The first 2 articles are about a GP surgery in Camden sold and care contracted out to UnitedHealth. 3 years later they sell it to another private firm (shares sold to The Practice, plc). The GP surgery closes down a year later leaving 4500 people without a doctor.
The third article is about another GP practice removing the eldery, vulnerable, and expensive
patients from their list at short notice, leaving the other local
general practices to take up these often medically complex patients at short
notice.
http://www.camdennewjournal.com/news/2012/jun/inquiry-camden-road-surgery-closure-raises-concerns-about-remaining-privately-run-prac
Inquiry into Camden Road Surgery closure raises concerns about remaining privately-run practices
Camden Road Surgery was closed in April, leaving more than 4,500 patients without a doctor
Published: 28 June, 2012
by TOM FOOT
by TOM FOOT
A FINAL report from a public inquiry into the closure of a privately run GP surgery has raised concerns over the future of two other practices in Camden.

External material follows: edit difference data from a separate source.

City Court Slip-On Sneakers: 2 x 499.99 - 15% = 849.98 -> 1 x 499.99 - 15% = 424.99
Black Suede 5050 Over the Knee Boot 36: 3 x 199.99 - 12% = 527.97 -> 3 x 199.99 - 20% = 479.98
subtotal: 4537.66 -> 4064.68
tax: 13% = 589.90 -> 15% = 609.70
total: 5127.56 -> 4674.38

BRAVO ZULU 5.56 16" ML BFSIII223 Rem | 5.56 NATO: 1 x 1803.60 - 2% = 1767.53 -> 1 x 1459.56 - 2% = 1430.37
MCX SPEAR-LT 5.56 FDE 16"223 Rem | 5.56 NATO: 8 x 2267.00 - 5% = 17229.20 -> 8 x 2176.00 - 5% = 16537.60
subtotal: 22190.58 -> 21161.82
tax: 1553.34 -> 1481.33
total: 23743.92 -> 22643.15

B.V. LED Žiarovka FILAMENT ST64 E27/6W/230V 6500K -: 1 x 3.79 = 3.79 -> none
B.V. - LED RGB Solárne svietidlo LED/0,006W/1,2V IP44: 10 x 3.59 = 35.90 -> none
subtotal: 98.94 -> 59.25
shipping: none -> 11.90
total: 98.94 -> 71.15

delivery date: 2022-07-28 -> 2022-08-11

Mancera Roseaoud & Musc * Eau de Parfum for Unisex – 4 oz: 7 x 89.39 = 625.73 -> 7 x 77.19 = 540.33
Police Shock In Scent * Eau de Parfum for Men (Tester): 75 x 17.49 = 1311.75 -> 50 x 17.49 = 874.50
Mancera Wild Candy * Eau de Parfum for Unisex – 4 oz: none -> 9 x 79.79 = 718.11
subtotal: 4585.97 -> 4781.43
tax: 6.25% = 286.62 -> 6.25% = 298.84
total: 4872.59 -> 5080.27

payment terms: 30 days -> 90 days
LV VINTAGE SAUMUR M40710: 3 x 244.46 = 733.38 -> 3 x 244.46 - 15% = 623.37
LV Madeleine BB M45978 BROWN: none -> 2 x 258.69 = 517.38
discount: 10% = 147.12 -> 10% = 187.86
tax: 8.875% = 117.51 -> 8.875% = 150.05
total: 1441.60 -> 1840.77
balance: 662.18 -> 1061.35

Camden Road Surgery closed on April 13, four years after it was taken over by American health giant UnitedHealth, leaving more than 4,500 patients without a doctor.
The inquiry panel of three councillors – chaired by Labour councillor Angela Mason – said there was an “urgent need” to find a replacement for the closed surgery, adding: “We remain concerned about the remaining two contracts held by The Practice at the Brunswick Centre and King’s Cross, as contracts will end in 2013.”
UnitedHealth – the wealthiest health company in America – was awarded five-year contracts to run three Camden surgeries in 2008.
The inquiry’s in-depth report found a “serious loophole” in the original contract which allowed surgeries to be suddenly sold to another firm, The Practice plc, in April 2011. There was no competitive tender – as is normally the case – and the new company was not vetted in any way by its NHS paymasters.
The inquiry report said: “The panel were of the view that this was a serious loophole. In our view primary care by GPs should not be a commodity traded in the private market and prompt action should be taken to remedy this.”
The inquiry’s report concluded that Camden Road Surgery was a “casualty” of government NHS reforms and that a lack of consultation with other GP practices had led to “unnecessary anxiety” among patients.
The report added: “A number of those who gave evidence to the inquiry said they first found about the closure from the Camden New Journal. We note that the reporting of the Camden New Journal has been a consistent and reliable source of public information on what was happening at Camden Road Surgery.”
The inquiry heard from GPs, NHS officials, patients and anti-privatisation campaigners.
The report added that a “lack of planning” had led to the failure of the NHS to find alternative premises for a new surgery. The use of multiple locums was criticised for breaking a “continuity of GP care provided by the practice’s former owner, Dr Robert Harbord”.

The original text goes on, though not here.